Secondo quanto evidenziato dalla federazione sindacale in una nota inviata a sostegno della situazione, le attuali condizioni operative starebbero determinando un progressivo aggravamento del lavoro degli operatori sanitari, con inevitabili ripercussioni anche sull’organizzazione assistenziale di una struttura considerata ad alta complessità prestazionale.
Attualmente il reparto dispone di otto posti letto e di un organico composto da 25 infermieri che, tra part-time, permessi studio, personale trasferito, attività di coordinamento e funzioni di supporto organizzativo, si ridurrebbe notevolmente rispetto alle reali esigenze assistenziali. Anche il personale di supporto risulterebbe insufficiente: sarebbero infatti soltanto cinque gli operatori socio sanitari attualmente in servizio, impegnati in turnazioni diurne sulle dodici ore, lasciando il reparto privo di copertura durante la notte.
“La situazione è diventata estremamente delicata – dichiara Lorenzo Conte, Coordinatore Sanità Pubblica e delle Professioni Sanitarie della CISL FP Salerno –. Parliamo di un reparto dove vengono gestiti pazienti critici e ad elevata intensità assistenziale. Con quattro infermieri per turno diventa difficile garantire contemporaneamente assistenza, sicurezza e gestione delle emergenze, soprattutto considerando che lo stesso personale viene spesso impiegato anche nei trasferimenti dei pazienti”.
Uno degli aspetti ritenuti maggiormente problematici dal sindacato riguarda proprio l’utilizzo del personale infermieristico nei trasferimenti esterni dei pazienti, situazione che ridurrebbe ulteriormente il numero di operatori presenti in reparto durante i turni.

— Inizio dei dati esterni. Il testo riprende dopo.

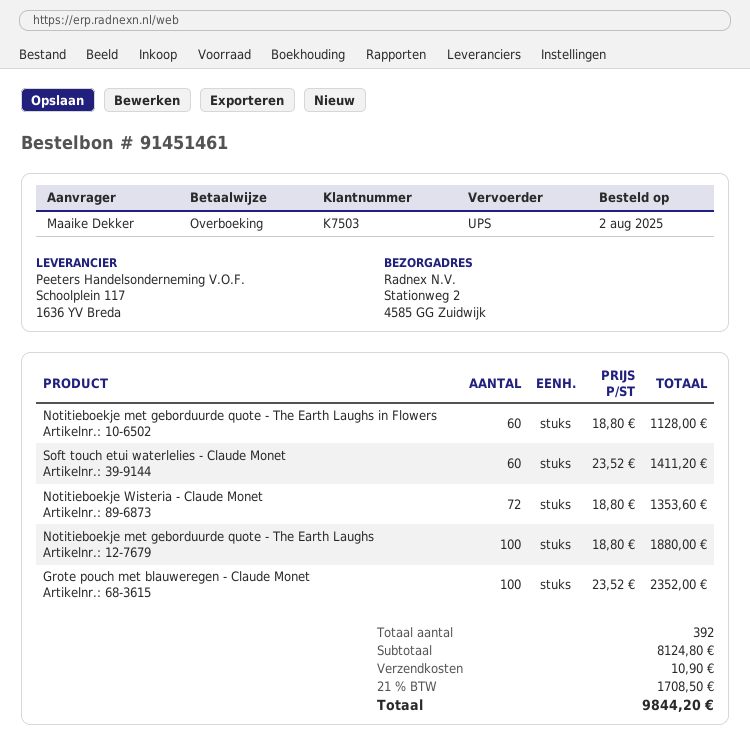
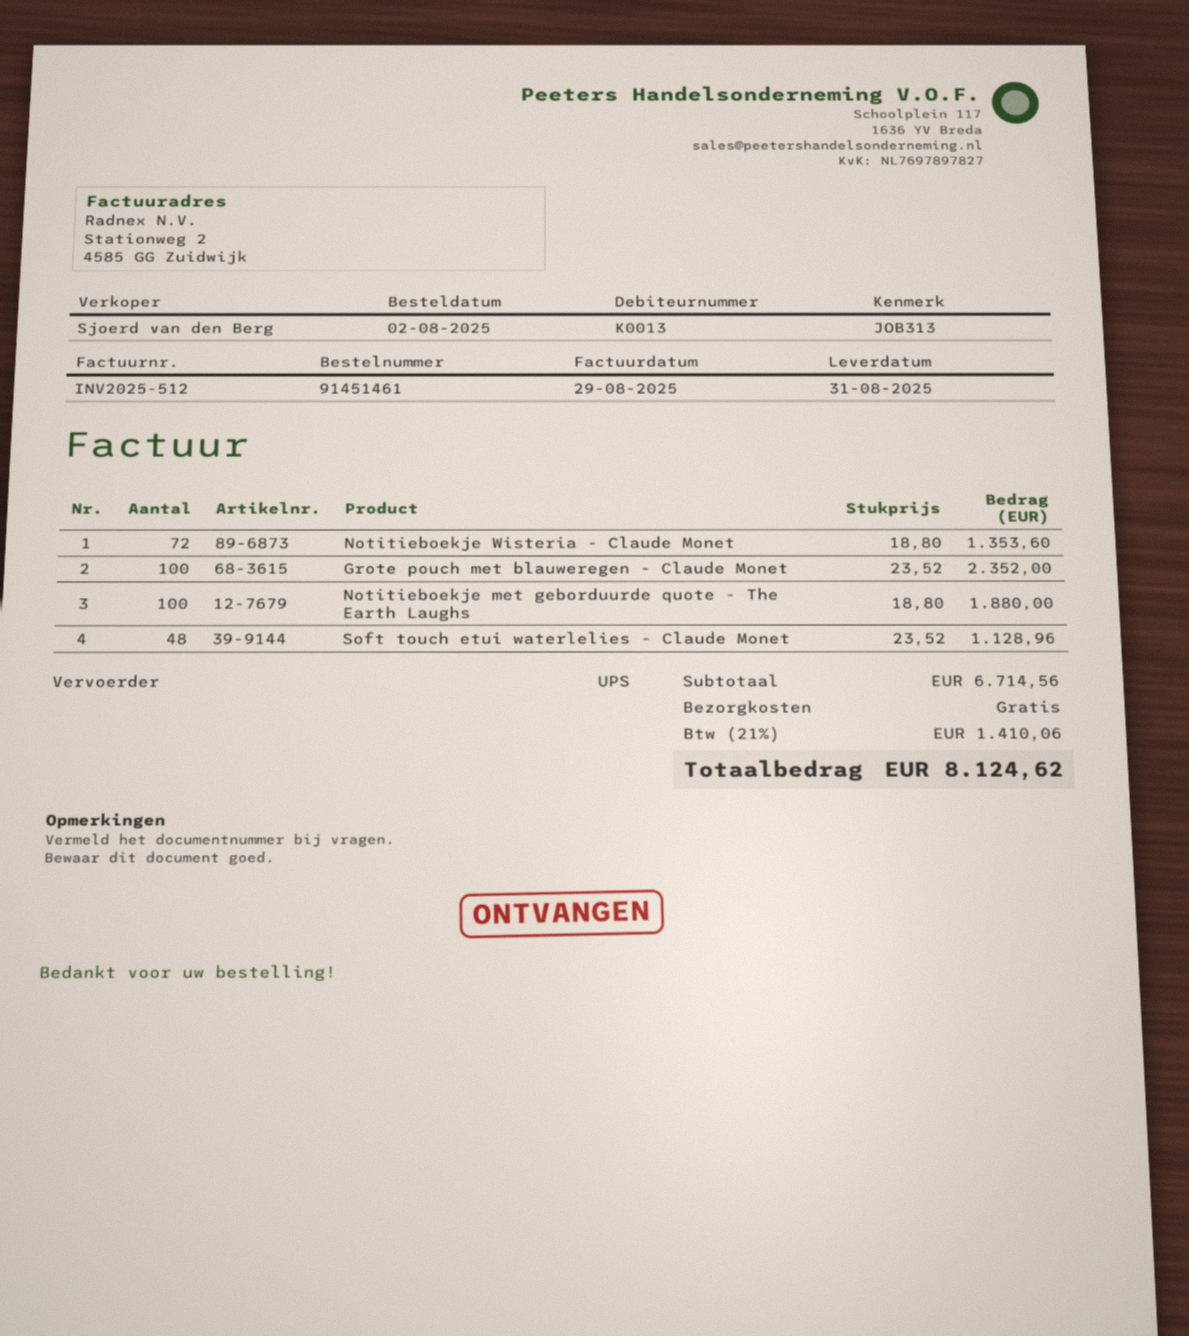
customer number: K7503 -> K0013
Notitieboekje met geborduurde quote - The Earth Laughs in Flowers: 60 x 18.80 = 1128.00 -> none
Soft touch etui waterlelies - Claude Monet: 60 x 23.52 = 1411.20 -> 48 x 23.52 = 1128.96
subtotal: 8124.80 -> 6714.56
shipping: 10.90 -> 0.00
tax: 21% = 1708.50 -> 21% = 1410.06
total: 9844.20 -> 8124.62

“Non è più possibile continuare a lavorare in costante emergenza – afferma Alfonso Della Porta, Capo Dipartimento Sanità Pubblica CISL FP Salerno –. Abbiamo chiesto il ripristino della precedente organizzazione della turnistica lavorativa con cinque infermieri nei turni antimeridiani e pomeridiani e quattro nel turno notturno, oltre all’attivazione di una pronta disponibilità dedicata ai trasferimenti. Servono risposte rapide e concrete perché il personale sta sostenendo carichi di lavoro eccessivi”.
La CISL FP richiama inoltre quanto previsto dalla DGRC n.190/2023 relativa al fabbisogno del personale sanitario, sottolineando la necessità di adeguare gli organici ai reali carichi assistenziali e alla complessità delle attività svolte.
“Difendere gli operatori significa difendere il diritto alla salute dei cittadini – conclude Andrea Pastore, Segretario Provinciale CISL FP Salerno –. La sanità pubblica non può continuare a reggersi esclusivamente sul sacrificio quotidiano del personale. Occorrono interventi immediati e risolutivi per garantire condizioni di lavoro sicure e adeguati standard assistenziali. In assenza di soluzioni concrete rispetto alle criticità segnalate, la CISL FP attiverà tutte le prerogative sindacali previste dalla normativa vigente a tutela dei lavoratori e dei servizi assistenziali”.